Panel du dialogue et de médiation : une rencontre mercredi avec "les représentants" du mouvement du 22 février

Huffpost MG

Comme première initiative destinée à créer les conditions d’une sortie de la crise politique à laquelle est confrontée l’Algérie, l’Instance nationale de dialogue et de médiation organise, à partir de demain mercredi, un premier round de concertations avec les représentants du mouvement populaire de contestation de l’ensemble des régions du pays.

La chaine 3 de la Radio Algérienne qui rapporte, ce mardi, cette information, indique que le président du comité politique de cette instance, Amar Belhimer, promet un “dialogue totalement inclusif”, précédé par des mesures d’apaisement “afin de rétablir la confiance”.   

Ce dialogue, déclare celui-ci, suppose que vous invitez des parties “sans préalable aucun”, dés lors, ajoute-t-il, qu’on est d’accord pour que le pays “préserve son intégrité, sa stabilité et sa souveraineté”.

Pour lui, à partir du moment où l’on peut “converger sur les voies, les moyens et les délais relatifs à ce dialogue, l’important est de “partager un objectif commun à caractère patriotique”.  
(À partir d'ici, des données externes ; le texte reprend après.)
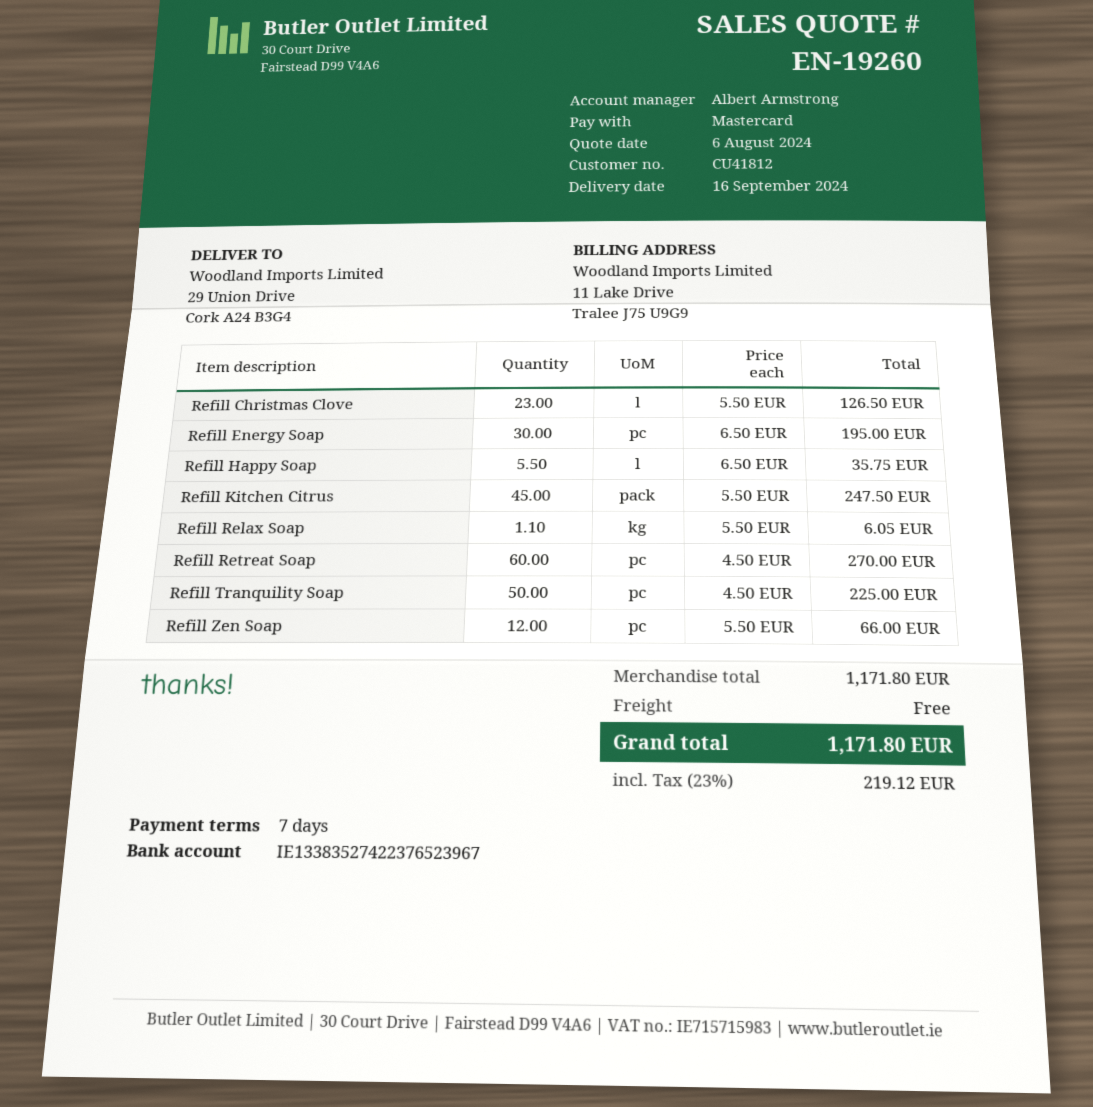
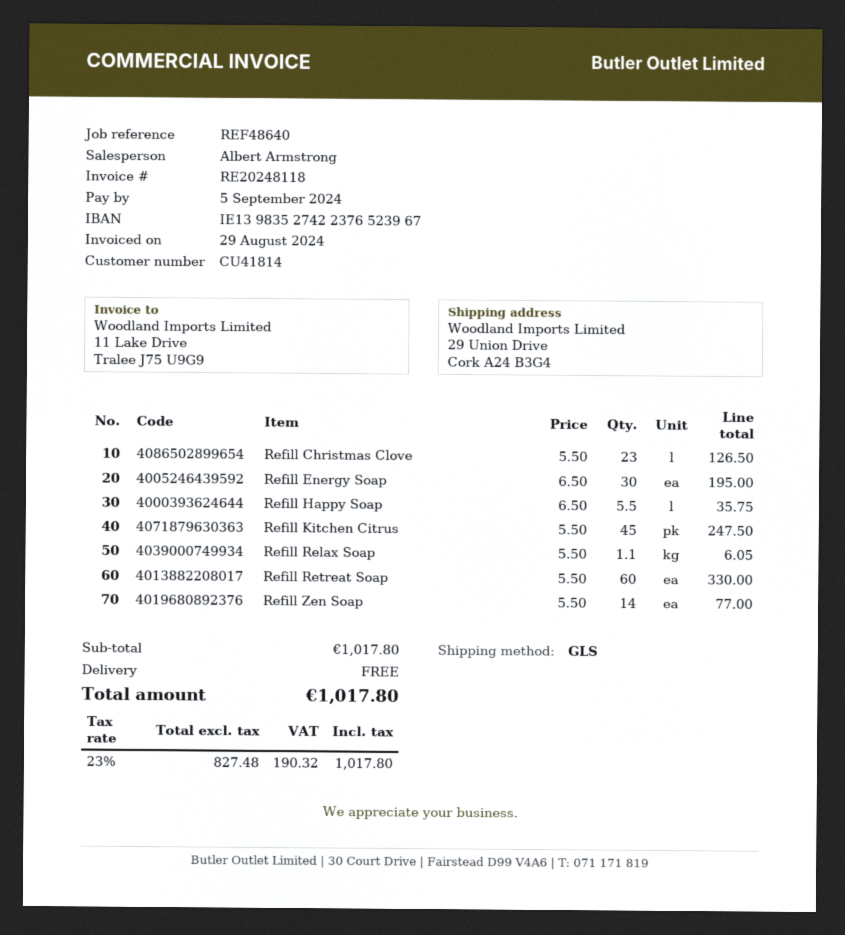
customer number: CU41812 -> CU41814
bank account: IE13383527422376523967 -> IE13983527422376523967
Refill Retreat Soap: 60 x 4.50 = 270.00 -> 60 x 5.50 = 330.00
Refill Tranquility Soap: 50 x 4.50 = 225.00 -> none
Refill Zen Soap: 12 x 5.50 = 66.00 -> 14 x 5.50 = 77.00
subtotal: 1171.80 -> 1017.80
tax: 23% = 219.12 -> 23% = 190.32
total: 1171.80 -> 1017.80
M. Belhimer, rappelle que l’Instance se veut, d’autre part, une structure visant à créer un consensus pour aller vers des élections “le plus vite possible”, pour combler le vide institutionnel.
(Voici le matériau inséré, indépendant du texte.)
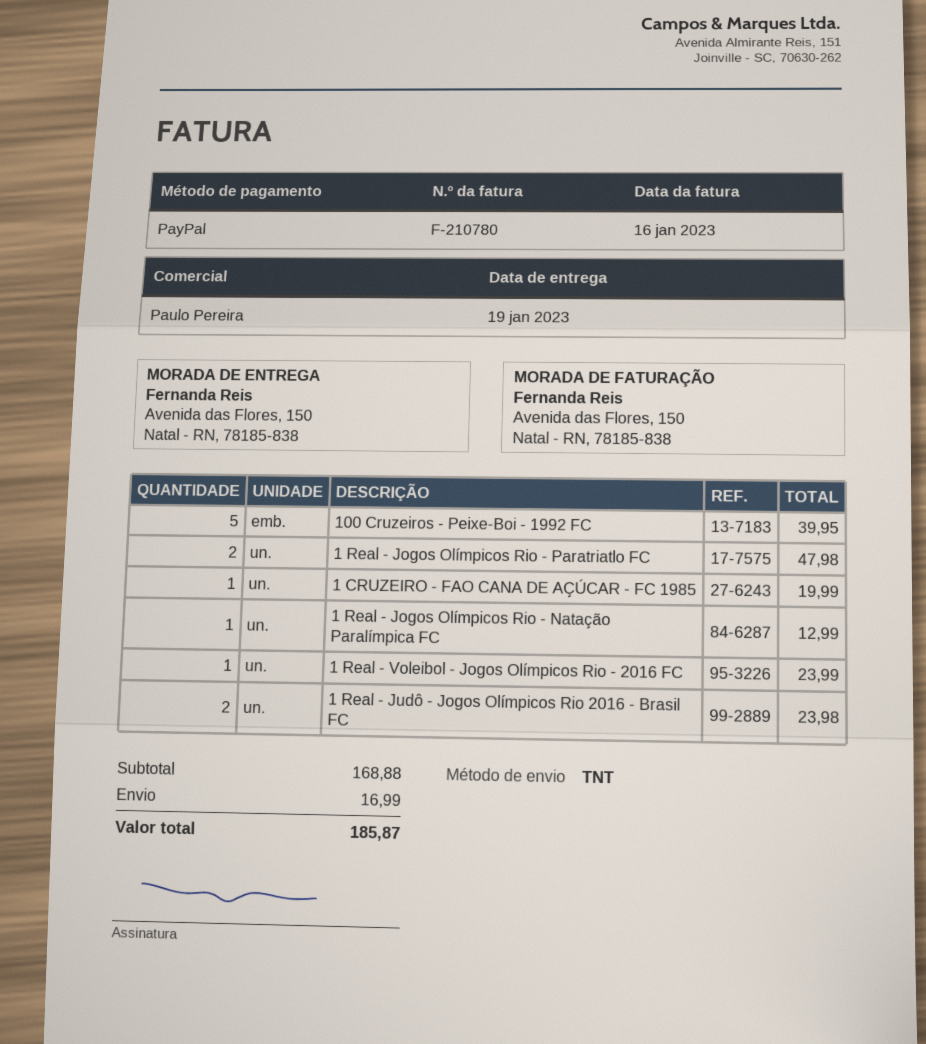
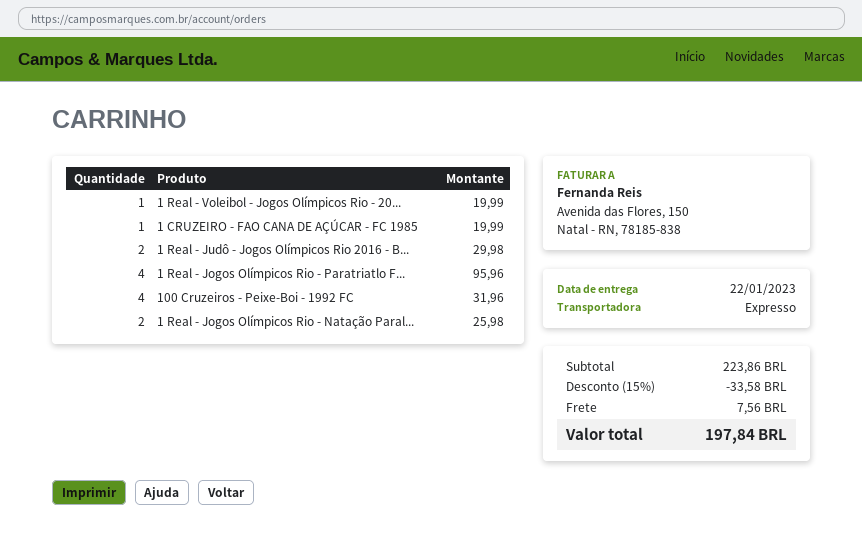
delivery date: 2023-01-19 -> 2023-01-22
shipping method: TNT -> express
100 Cruzeiros - Peixe-Boi - 1992 FC: 5 for 39.95 -> 4 for 31.96
1 Real - Jogos Olímpicos Rio - Paratriatlo FC: 2 for 47.98 -> 4 for 95.96
1 Real - Jogos Olímpicos Rio - Natação Paralímpica FC: 1 for 12.99 -> 2 for 25.98
1 Real - Voleibol - Jogos Olímpicos Rio - 2016 FC: 1 for 23.99 -> 1 for 19.99
1 Real - Judô - Jogos Olímpicos Rio 2016 - Brasil FC: 2 for 23.98 -> 2 for 29.98
subtotal: 168.88 -> 223.86
discount: none -> 15% = 33.58
shipping: 16.99 -> 7.56
total: 185.87 -> 197.84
Questionné par la chaine 3, il annonce, par ailleurs, l’organisation d’une seconde rencontre de l’instance, dimanche prochain, avec cette fois, les membres des partis politique et ceux de la Société civile, dont l’objectif, explique-t-il, vise à démarrer un dialogue ouvrant la voie à un consensus autour de l’organisation d’un scrutin présidentiel sur la base de “garanties de transparence”.
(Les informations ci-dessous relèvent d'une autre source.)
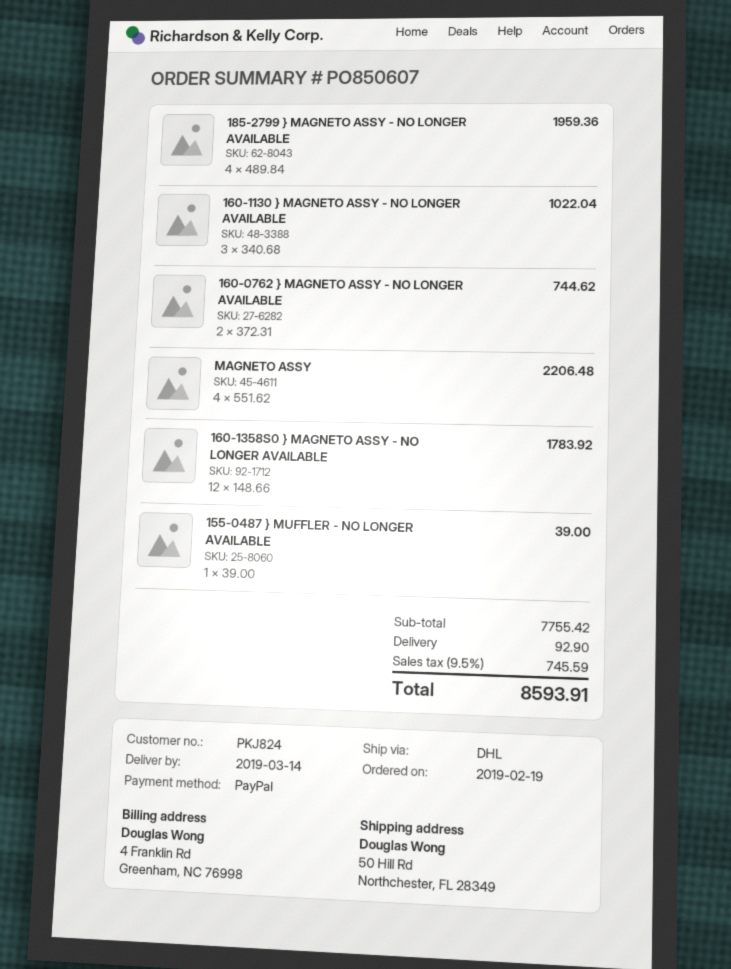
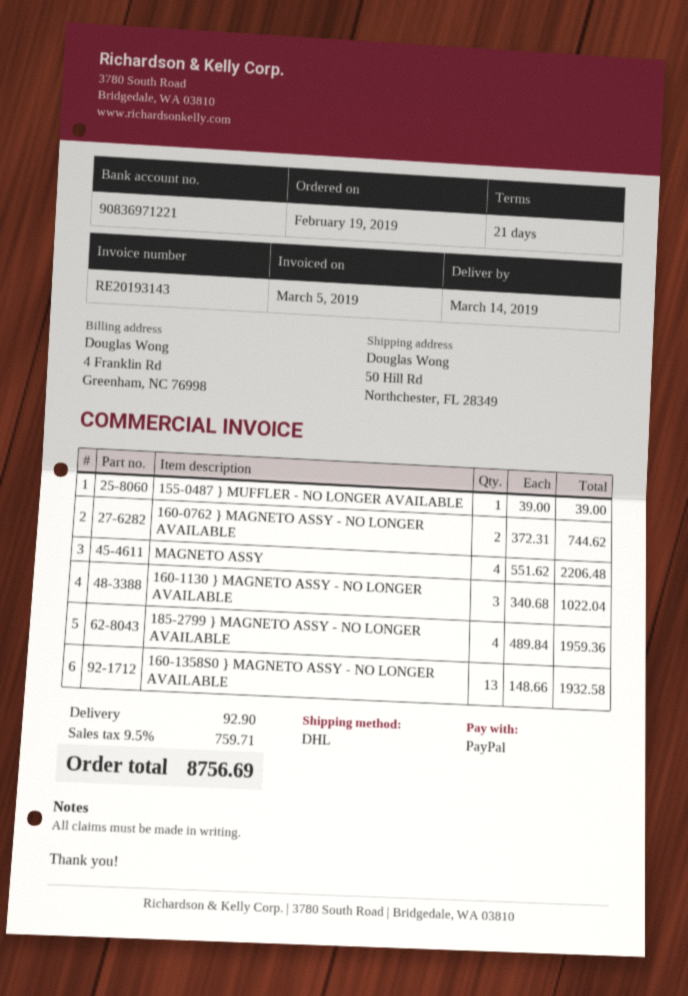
160-1358S0 } MAGNETO ASSY - NO LONGER AVAILABLE: 12 x 148.66 = 1783.92 -> 13 x 148.66 = 1932.58
tax: 9.5% = 745.59 -> 9.5% = 759.71
total: 8593.91 -> 8756.69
Les conditions de ces garanties, poursuit M. Belhimer, seront discutées puis adoptées lors d’une conférence nationale de concertation et de dialogue, qui s’attachera à entériner les textes relatifs à l’instance d’organisation et de surveillance de ce scrutin et de restauration du cadre d’actions institutionnelles et constitutionnelles” dans le pays.